Lord Maroon Can Meow! Canst Thou?

The works of Theodor Geisel, aka Dr. Seuss, are true classics of children’s literature, adored the world over for their inventive rhymes and imaginative illustrations. However, many people aren’t aware that, like Shakespeare, Geisel was a master cribber, lifting and remixing existing content to form his signature nonsense stories in verse. In fact, a cache of recently rediscovered manuscripts from the obscure 16th-century poet, playwright, and scholar Mervyn Kynan, Lord Mooneye, reveal that many of Geisel’s best-known books were lifted virtually whole cloth from that forgotten figure of Elizabethan literature. In the spirit of Dr. Seuss’s birthday, I present one of those below. Can you guess which work it inspired?


Portrait of Lord Mooneye, circa 1578.

Lord Maroon Can Meow! Canst Thou?

O! The wonders of my lord Maroon do abound!
He’s a walking menagerie of wondrous sounds.

Like a rat-catching tom, my lord trills a “Meow! Meow!”
I tell you, my lord Maroon has it! Hast thou?

He can sound like an ape from the Barbary lands
Or the blood-frenzy’d howling of savage warbands.

Like a humble-bee, he makes a buzzing so horrid
Thou wouldst think he belongs in a bower all florid.

Like an ass, how he brays! Like a bull, how he loweth!
On the topic of sounds, Maroon’s cup overfloweth.

He can bark like a cur!
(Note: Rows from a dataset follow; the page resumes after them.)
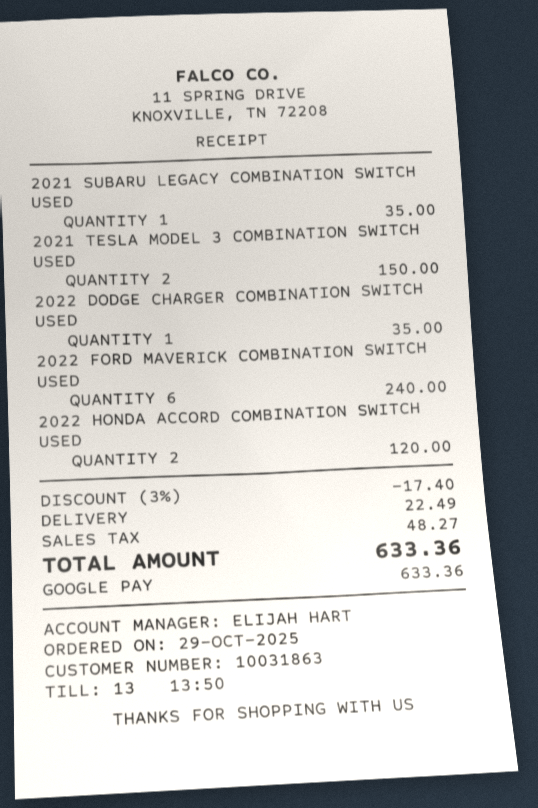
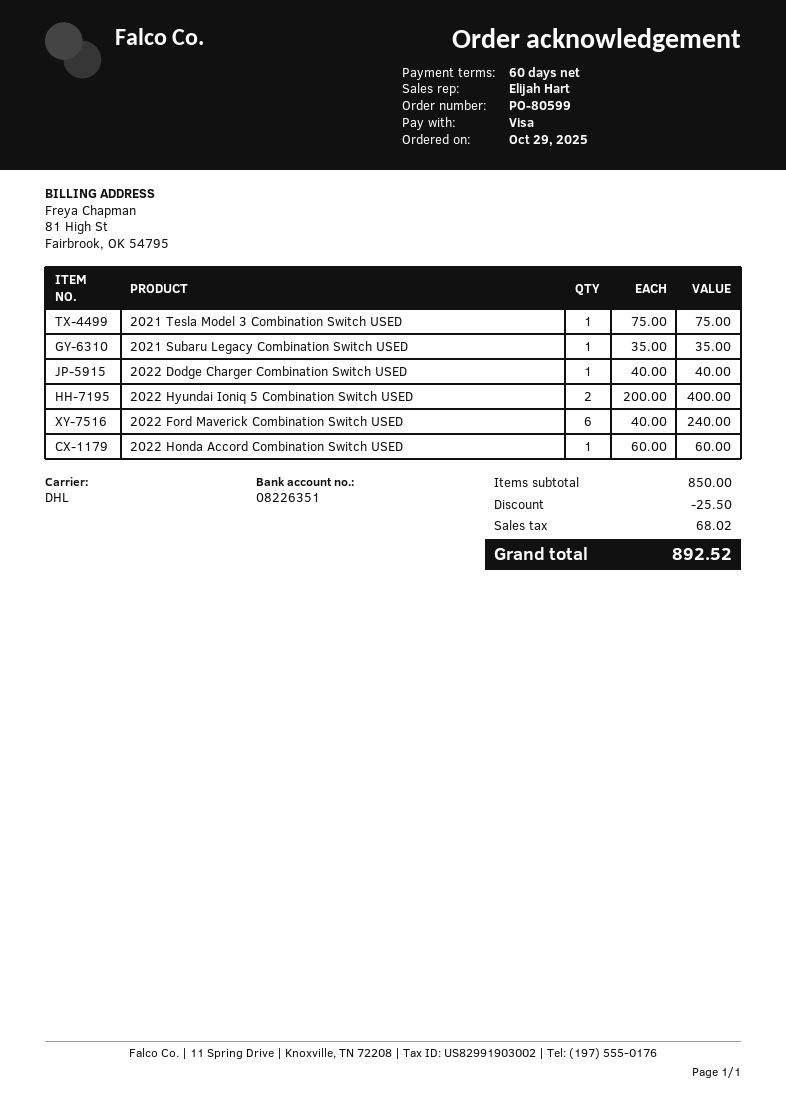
payment method: Google Pay -> Visa
2021 TESLA MODEL 3 COMBINATION SWITCH USED: 2 for 150.00 -> 1 for 75.00
2022 DODGE CHARGER COMBINATION SWITCH USED: 1 for 35.00 -> 1 for 40.00
2022 HONDA ACCORD COMBINATION SWITCH USED: 2 for 120.00 -> 1 for 60.00
2022 Hyundai Ioniq 5 Combination Switch USED: none -> 2 for 400.00
discount: 17.40 -> 25.50
shipping: 22.49 -> none
tax: 48.27 -> 68.02
total: 633.36 -> 892.52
He can snort like a swine!
His talents at mimicry far exceed thine.

Say, my Lord on my lord hath such blessings bestow’d
Thou wouldst distrust thine eyes that he were not a toad.
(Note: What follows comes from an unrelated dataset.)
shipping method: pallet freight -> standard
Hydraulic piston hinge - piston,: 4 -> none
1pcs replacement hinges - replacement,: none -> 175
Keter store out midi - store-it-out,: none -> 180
But these blessings beyond matters bestial extend;
He’ll to many odd whistles and knocks fain pretend.

When with great puffs of air porcine jowls he fattens,
He can sound like a bell calling pilgrims to matins.

And the sound that he makes when he rattles his jaw
Is not unlike the clattering of a coach-and-four.

And when the sky cracks, with deluges and levins,
Lord Maroon can play Jove, flinging bolts from the heavens.

And lest we forget Lord Maroon’s greatest power,
He can sound just like Westminster tolling the hour.

With cacophonous gurgles and squeaks, Lord Maroon
Does a cunning charade of an ill-tuned bassoon.

Lord Maroon can emit such a wondrous racket;
Now I put it to thee; durst THOU strive to attack it?

My lord’s skills so eclipse those of thee or of I,
I would wager thou hasn’t the mettle to try!